Work instructions:
Using the records below, transcribe word for word the stretch from the line that contains "customer number: 10059683 -> 10054684" through the line that contains "Pebbles Sun Oorbellen: none -> 18", both end lines included, and nothing else.

___ Dataset records ___

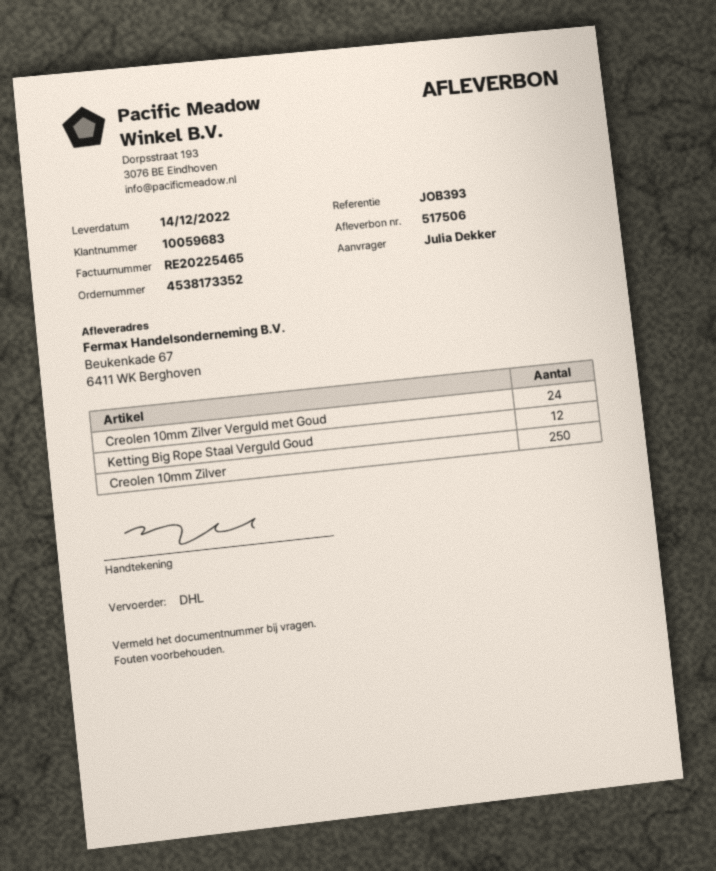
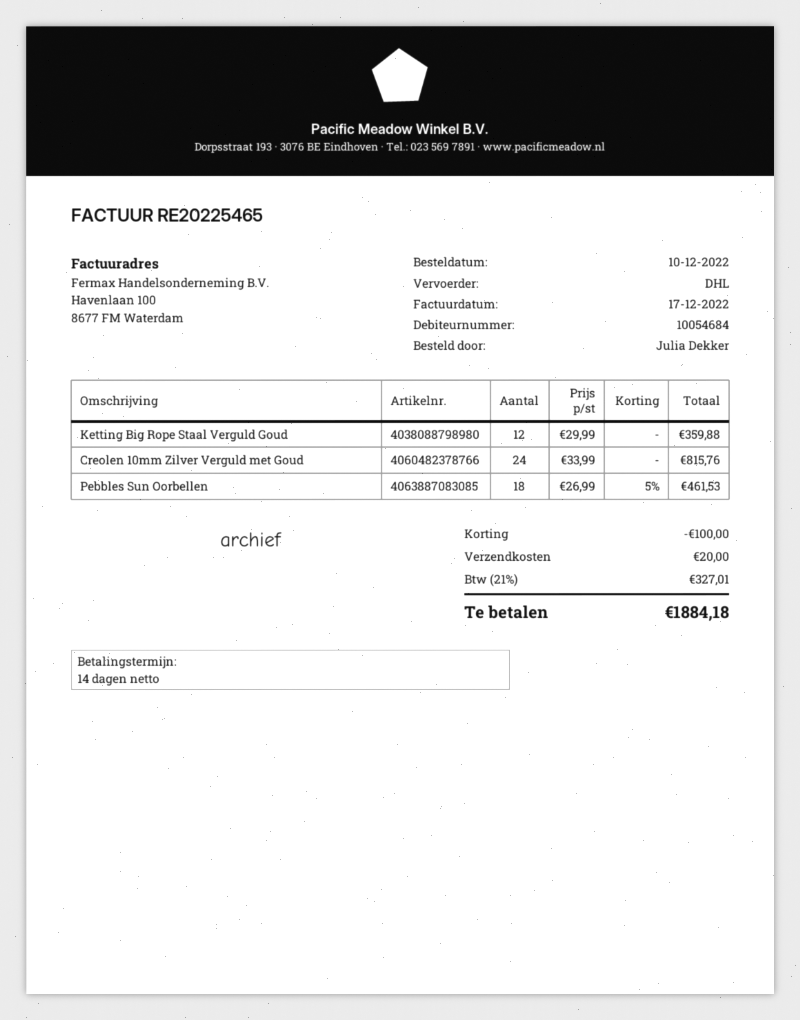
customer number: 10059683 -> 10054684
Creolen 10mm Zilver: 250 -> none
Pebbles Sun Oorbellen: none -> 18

___
___ Dataset records ___

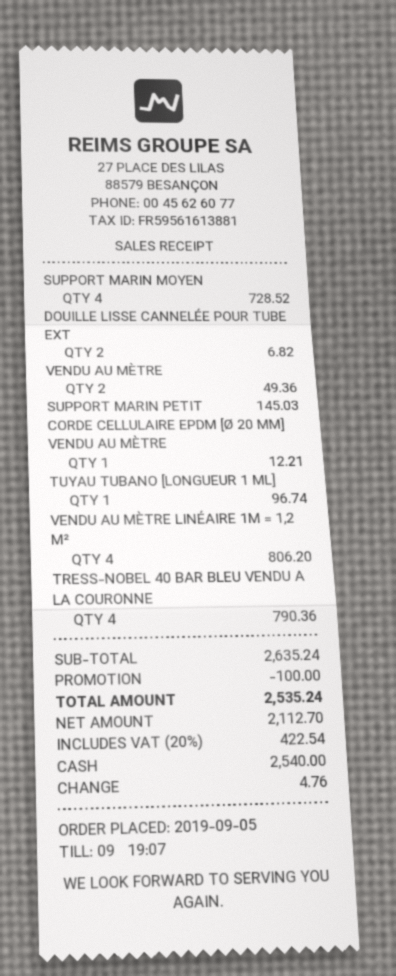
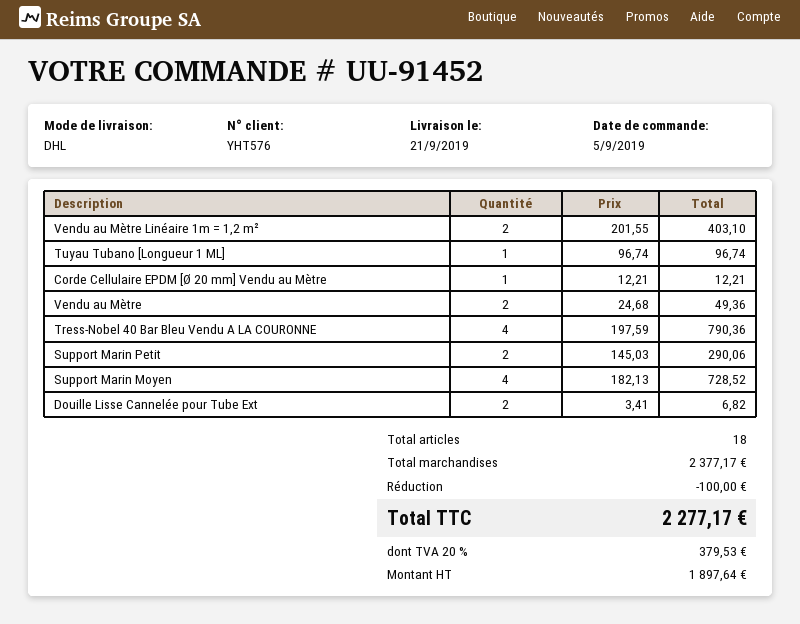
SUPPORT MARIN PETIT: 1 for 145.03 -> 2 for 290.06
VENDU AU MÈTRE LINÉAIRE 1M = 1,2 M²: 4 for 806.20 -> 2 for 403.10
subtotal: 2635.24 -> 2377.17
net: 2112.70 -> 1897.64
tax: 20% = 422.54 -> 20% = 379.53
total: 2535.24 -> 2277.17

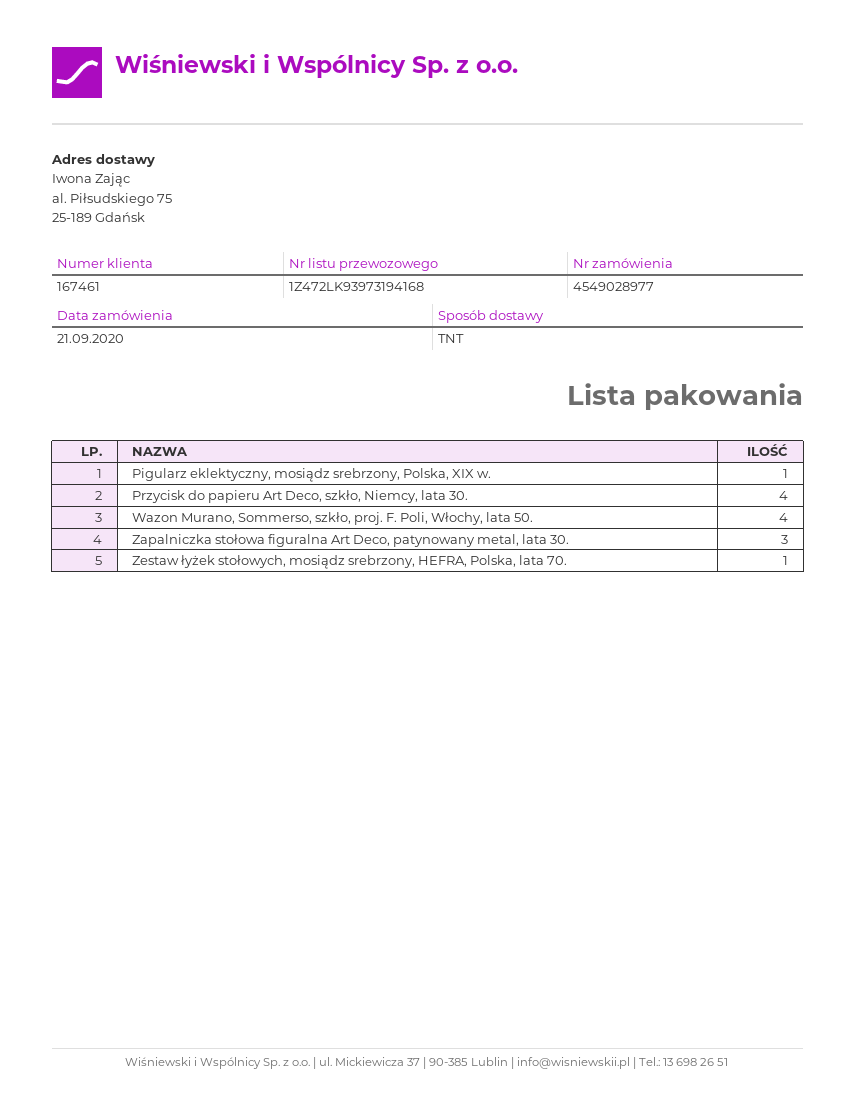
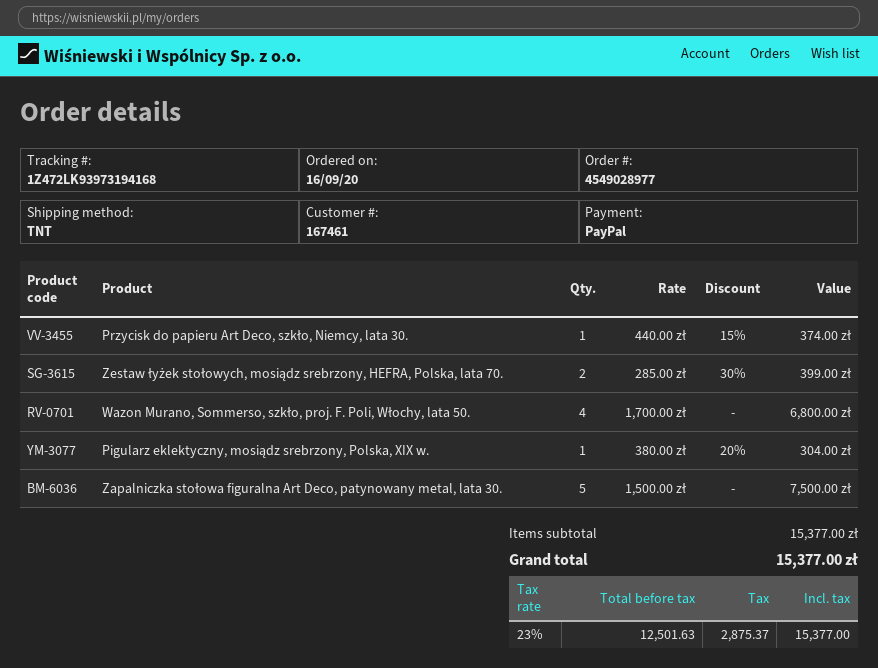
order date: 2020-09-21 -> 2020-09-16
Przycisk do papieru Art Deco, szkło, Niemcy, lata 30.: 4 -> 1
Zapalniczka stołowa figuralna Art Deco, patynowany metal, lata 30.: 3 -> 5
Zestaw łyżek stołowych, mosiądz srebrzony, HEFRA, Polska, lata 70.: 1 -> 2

___
___ Dataset records ___

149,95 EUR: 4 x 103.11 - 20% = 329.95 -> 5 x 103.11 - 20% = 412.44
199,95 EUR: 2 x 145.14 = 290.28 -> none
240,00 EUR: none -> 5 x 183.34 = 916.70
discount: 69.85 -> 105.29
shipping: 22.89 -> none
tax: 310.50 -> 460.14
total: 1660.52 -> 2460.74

___

Expected answer:
customer number: 10059683 -> 10054684
Creolen 10mm Zilver: 250 -> none
Pebbles Sun Oorbellen: none -> 18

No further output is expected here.